Overshooting the box at his own stop two laps later cost him four seconds, but luckily he had done two quick laps leading up to the stop, so he had a second and a half in hand when he emerged from the pits. He almost threw it away.
Vettel put the softs on at his second stop and to start with was lapping in the 1m29s. But by lap 54, his times had slipped into the 1m 30s and then the 1m31s. Then the collision.
The Brawn managed to hold on to the soft tyres far better, with consistent times in the 1m29s, but the problem then was that Kubica was bearing down on him, albeit with Vettel in between them.
Luckily for Button, Kubica was held up by the Red Bull driver, because he might have challenged him for the win otherwise.
Ferrari fared even worse. Felipe Massa says that he could feel the tyre performance dropping off after only five or six laps.
He suspects that KERS may have had something to do with it, the surge of 80bhp taking the life out of the tyres.
This is a bit of a problem for a team, which has until recently excelled in tyre management.
Kimi Raikkonen’s attempt to reinvent himself didn’t work out too well.
He had a shot at finishing on the podium today because he was in front of Lewis Hamilton before the second stops. Then he hit the wall.
By their own admission, Ferrari also messed up the strategy today, opting to start on the soft tyres and then switching Massa onto a three-stopper.
It was a cursed day and hard to find any positives. Team boss Stefano Domenicali put it strongly: “This was not a start worthy of Ferrari.”
The race was highly eventful, with a lot of good racing and some spectacular action.
There were some signs today of how much the KERS will affect the racing this season, with the KERS cars particularly strong at the start and the restart.
The Albert Park track doesn’t really favour KERS cars too much, but we saw enough today to believe that at tracks like Shanghai and Bahrain with the long straights, that 80bhp burst of power will make a huge difference to the overtaking.
Hamilton had a good day at the office, guiding a poor car through from 18th on the grid to fourth place, which became third when Jarno Trulli was penalised.
A lot of people have wondered how Lewis will fare in a slow car and so far he’s reacted well, keeping his head down and working hard.

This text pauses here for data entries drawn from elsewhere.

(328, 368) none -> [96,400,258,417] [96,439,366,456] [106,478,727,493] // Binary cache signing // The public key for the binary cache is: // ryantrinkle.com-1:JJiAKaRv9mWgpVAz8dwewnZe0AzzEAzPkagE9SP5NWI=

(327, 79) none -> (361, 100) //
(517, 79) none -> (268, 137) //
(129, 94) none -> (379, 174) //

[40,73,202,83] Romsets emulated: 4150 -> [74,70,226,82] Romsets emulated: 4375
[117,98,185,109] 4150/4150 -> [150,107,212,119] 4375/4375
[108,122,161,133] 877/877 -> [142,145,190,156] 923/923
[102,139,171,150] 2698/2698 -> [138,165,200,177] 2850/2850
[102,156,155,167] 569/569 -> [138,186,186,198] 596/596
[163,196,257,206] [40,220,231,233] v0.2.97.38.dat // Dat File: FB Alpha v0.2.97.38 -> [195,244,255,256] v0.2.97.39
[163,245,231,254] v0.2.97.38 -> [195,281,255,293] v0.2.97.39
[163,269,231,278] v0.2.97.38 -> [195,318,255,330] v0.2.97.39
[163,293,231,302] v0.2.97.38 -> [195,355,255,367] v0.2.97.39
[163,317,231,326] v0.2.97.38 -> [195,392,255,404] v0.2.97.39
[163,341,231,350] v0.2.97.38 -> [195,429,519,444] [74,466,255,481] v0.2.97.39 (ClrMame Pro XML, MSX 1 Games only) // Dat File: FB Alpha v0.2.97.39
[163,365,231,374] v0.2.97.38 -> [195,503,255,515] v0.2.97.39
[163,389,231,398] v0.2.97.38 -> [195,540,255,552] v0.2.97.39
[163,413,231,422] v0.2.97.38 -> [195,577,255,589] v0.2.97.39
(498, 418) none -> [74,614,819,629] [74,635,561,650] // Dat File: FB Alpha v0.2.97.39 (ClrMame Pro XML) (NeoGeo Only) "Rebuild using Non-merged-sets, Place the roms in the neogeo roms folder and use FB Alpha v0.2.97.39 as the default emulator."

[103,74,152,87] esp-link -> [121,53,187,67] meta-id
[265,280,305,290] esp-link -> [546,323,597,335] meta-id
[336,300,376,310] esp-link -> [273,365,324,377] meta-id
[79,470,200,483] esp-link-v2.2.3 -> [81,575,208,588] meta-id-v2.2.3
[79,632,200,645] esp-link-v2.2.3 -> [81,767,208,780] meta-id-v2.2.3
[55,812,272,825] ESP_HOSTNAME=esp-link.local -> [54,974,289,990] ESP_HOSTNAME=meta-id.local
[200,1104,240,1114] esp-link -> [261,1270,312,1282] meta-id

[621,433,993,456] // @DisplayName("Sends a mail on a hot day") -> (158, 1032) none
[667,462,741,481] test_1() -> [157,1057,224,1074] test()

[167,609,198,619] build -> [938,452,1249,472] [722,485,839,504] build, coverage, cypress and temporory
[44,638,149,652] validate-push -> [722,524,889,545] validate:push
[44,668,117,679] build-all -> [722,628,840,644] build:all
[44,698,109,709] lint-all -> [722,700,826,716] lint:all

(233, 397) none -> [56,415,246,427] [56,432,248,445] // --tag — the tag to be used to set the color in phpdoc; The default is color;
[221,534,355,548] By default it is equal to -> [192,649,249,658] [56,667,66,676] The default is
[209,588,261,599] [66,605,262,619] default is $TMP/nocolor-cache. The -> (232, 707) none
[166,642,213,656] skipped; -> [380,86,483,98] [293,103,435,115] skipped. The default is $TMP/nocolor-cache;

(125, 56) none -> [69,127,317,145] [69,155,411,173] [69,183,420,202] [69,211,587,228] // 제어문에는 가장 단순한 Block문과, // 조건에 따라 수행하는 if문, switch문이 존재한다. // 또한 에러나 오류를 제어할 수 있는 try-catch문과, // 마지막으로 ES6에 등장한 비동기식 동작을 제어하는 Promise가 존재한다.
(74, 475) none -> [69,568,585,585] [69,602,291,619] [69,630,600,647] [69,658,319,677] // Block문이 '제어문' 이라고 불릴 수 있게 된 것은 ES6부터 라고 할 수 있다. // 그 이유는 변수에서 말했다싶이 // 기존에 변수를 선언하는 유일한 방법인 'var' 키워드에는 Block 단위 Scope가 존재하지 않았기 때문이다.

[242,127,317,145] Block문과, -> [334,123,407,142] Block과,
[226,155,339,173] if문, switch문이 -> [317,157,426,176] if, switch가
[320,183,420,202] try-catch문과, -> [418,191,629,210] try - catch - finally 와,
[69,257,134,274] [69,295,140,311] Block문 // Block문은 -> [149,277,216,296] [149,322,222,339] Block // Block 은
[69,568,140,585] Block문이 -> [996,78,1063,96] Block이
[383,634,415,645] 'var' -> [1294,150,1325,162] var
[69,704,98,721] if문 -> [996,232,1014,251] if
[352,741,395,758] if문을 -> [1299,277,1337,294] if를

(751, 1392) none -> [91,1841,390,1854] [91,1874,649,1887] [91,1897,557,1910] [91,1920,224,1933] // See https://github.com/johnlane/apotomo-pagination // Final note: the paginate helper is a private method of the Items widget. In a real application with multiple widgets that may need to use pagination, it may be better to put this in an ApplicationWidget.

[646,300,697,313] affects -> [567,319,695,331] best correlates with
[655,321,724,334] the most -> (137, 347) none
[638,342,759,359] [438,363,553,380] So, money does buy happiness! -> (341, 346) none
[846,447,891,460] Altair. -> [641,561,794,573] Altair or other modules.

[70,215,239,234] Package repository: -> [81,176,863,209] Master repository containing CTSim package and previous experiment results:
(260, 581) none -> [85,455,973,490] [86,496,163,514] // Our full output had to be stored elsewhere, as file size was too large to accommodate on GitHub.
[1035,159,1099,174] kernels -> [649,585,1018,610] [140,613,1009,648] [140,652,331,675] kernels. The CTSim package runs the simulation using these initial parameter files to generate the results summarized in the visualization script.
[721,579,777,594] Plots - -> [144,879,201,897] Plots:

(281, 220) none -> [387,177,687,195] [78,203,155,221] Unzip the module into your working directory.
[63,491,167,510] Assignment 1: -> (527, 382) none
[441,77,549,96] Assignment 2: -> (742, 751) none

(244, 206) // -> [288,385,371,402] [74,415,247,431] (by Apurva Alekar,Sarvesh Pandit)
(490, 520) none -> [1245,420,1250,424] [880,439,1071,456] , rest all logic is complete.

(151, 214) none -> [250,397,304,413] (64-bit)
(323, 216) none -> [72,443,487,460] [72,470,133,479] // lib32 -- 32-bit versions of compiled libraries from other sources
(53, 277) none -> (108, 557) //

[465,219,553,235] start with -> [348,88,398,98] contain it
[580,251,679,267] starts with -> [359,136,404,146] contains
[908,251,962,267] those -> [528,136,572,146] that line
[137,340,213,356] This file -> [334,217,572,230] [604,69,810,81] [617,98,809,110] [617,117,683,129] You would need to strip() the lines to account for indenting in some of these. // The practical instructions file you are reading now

To get six points on a day when all his main championship rivals scored nothing is a real bonus – as in football, you give yourself a shot at the title if you can win even when you are not playing well. Today will have felt like a win to McLaren and Hamilton.
Rubens Barrichello had a very eventful day, with a slow getaway, a collision in the first corner and another later on with Raikkonen, two new nose cones – and yet he still managed to come home in second place.
Such is the performance of this astonishing car.
One thing that will make me happy this year is seeing Ross Brawn win. He's a true Champion and besides, him running the fastest Mercedes Team will humiliate Ron Dennis.
Of all the silly FIA 'Sporting Regs', I think I hate the rules regarding use of tires the most. Making the teams use both compounds during the race is stupid.